In den ersten fünfzehn Minuten blickte keiner der Darsteller von seinen Instrumenten auf.Als Rosenfeld und Vida einander endlich Anerkennung gaben, taten sie dies kurzzeitig und zaghaft, als wollten sie ihre Komplizenschaft beim Akt der Klangerzeugung nur ungern zugeben.Seit sie 1994 zum ersten Mal Sheer Frost Orchestra mit siebzehn Mädchen aufführte, die bodengebundene E-Gitarren mit Nagellackflaschen spielten, hat Rosenfelds Praxis sowohl die inter- als auch die intrapersonalen Beziehungen ihrer oft ungeschulten Darsteller und des gefesselten Publikums hinterfragt und die Subjektivität angenommen von Stil.Ihr Interesse gilt dem, was der Ur-Experimentalist John Cage negativ als die Tendenz des Improvisators diagnostizierte, „in ihre Vorlieben und Abneigungen und ihre Erinnerung zurückzuschlüpfen“, so dass „sie zu keiner Offenbarung gelangen, die sie nicht kennen. ”Rosenfelds Instrument arbeitet direkt durch die Mnemonik – die unmarkierten Dubplates sind musikalische Gedächtnisbänke, die am effektivsten von denen eingesetzt werden, die mit ihrem Inhalt am besten vertraut sind.Tatsächlich verwendet sie oft zarte Samples des Klaviers, des Instruments, auf dem sie klassisch ausgebildet wurde, als würde sie eine unterdrückte Jugend ausgraben.Wenn kollektive Improvisation so etwas wie ein Gespräch annähert, bei dem alle Parteien gleichzeitig sprechen (Cage verglich es mit einer Podiumsdiskussion), sprachen Vida und Rosenfeld in Redewendungen, die ihre Vergangenheit sowie das viele Leben ihrer Instrumente anerkennen.Die Kollision ihrer Klangwelten, die durch jahrelange Aufführung und Experimente verfeinert wurden, eröffnet eine neue Landschaft von Texturen.

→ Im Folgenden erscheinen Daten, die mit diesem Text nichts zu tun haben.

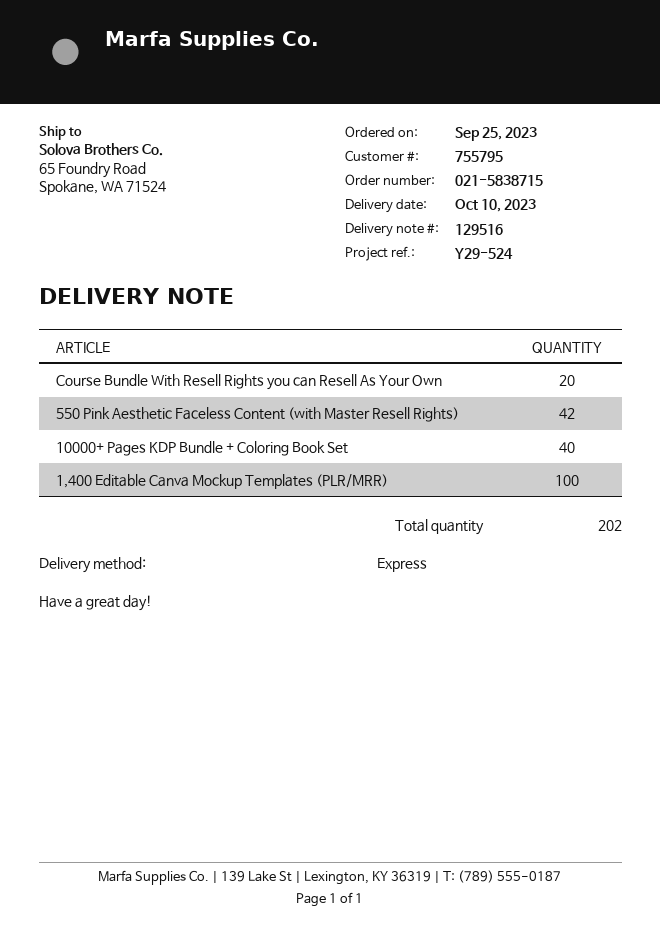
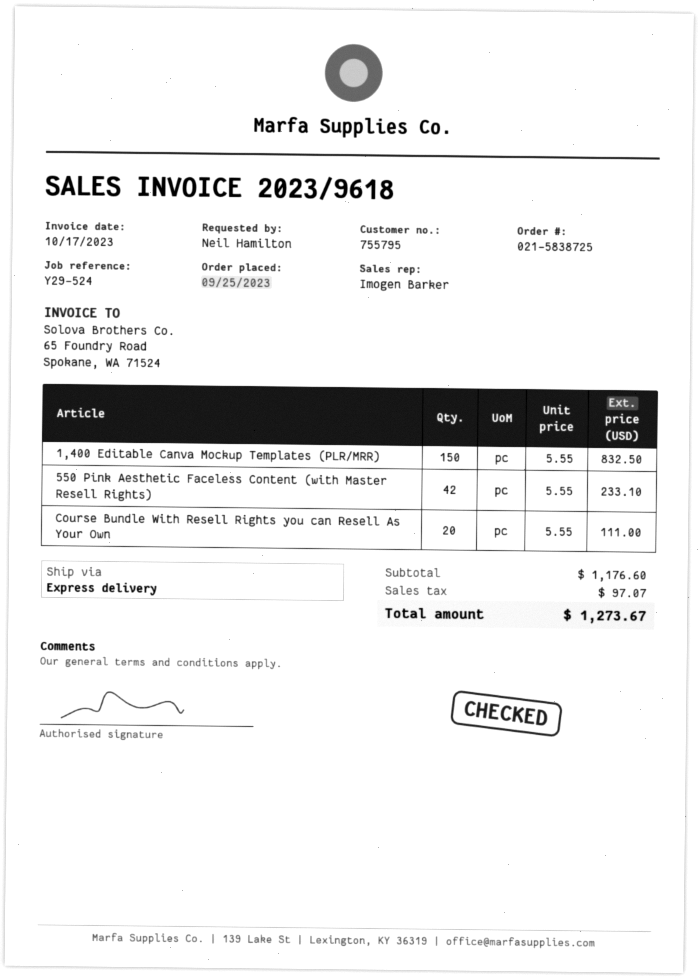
order number: 021-5838715 -> 021-5838725
10000+ Pages KDP Bundle + Coloring Book Set: 40 -> none
1,400 Editable Canva Mockup Templates (PLR/MRR): 100 -> 150

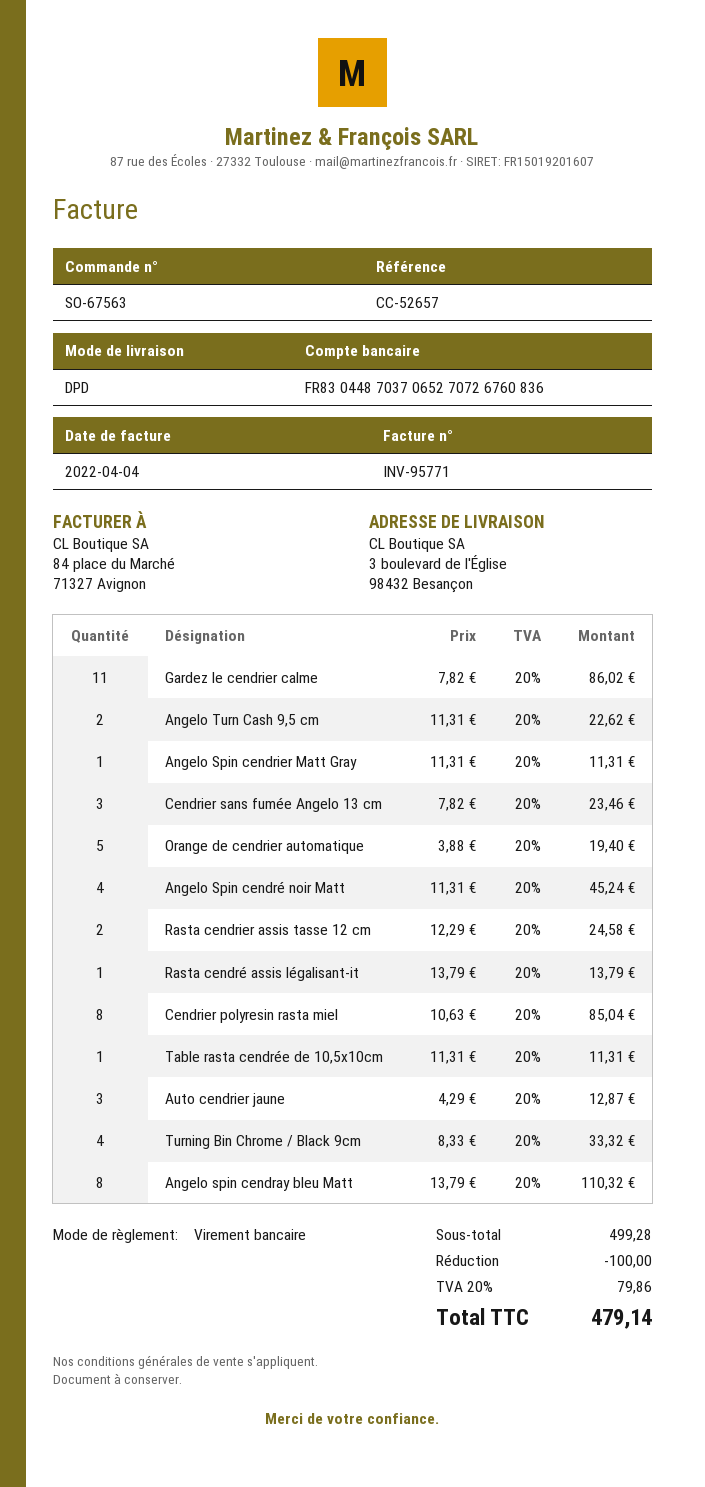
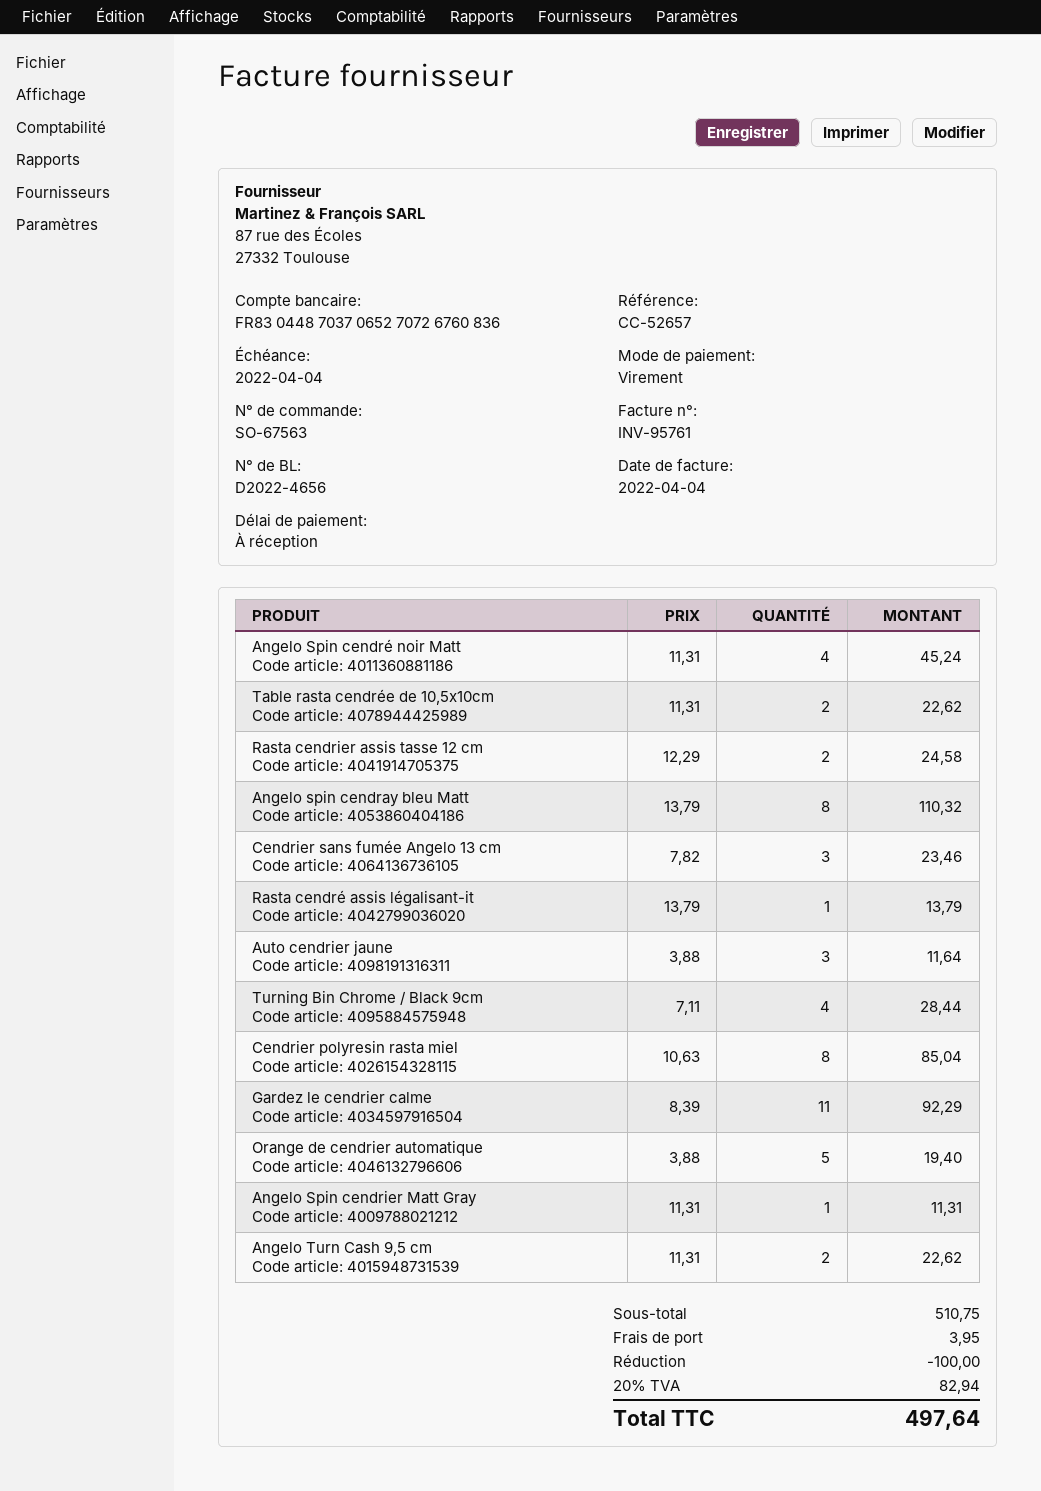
invoice number: INV-95771 -> INV-95761
Gardez le cendrier calme: 11 x 7.82 = 86.02 -> 11 x 8.39 = 92.29
Table rasta cendrée de 10,5x10cm: 1 x 11.31 = 11.31 -> 2 x 11.31 = 22.62
Auto cendrier jaune: 3 x 4.29 = 12.87 -> 3 x 3.88 = 11.64
Turning Bin Chrome / Black 9cm: 4 x 8.33 = 33.32 -> 4 x 7.11 = 28.44
subtotal: 499.28 -> 510.75
shipping: none -> 3.95
tax: 20% = 79.86 -> 20% = 82.94
total: 479.14 -> 497.64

Wann und wie beginnen, wann und wie enden – das sind die Fragen, die Improvisation und zwischenmenschliche Beziehungen umrahmen.Nach ungefähr fünfunddreißig Minuten warmer, sprudelnder Klangfülle endeten Rosenfeld und Vida mit einem Blick, einem Nicken und einem Kichern über die Unmöglichkeit eines wirklichen Abschlusses.Ein begeisterter Zuschauer rief nach einer Zugabe.„Nein“, sagte Vida.„Das fühlt sich an wie das Ende.“In der Improvisation sind Gefühle oft Tatsachen.

Marina Rosenfeld und Ben Vida traten am 17. Mai 2019 anlässlich der Veröffentlichung von Feel Anything (2019) in der Fridman Gallery in New York auf.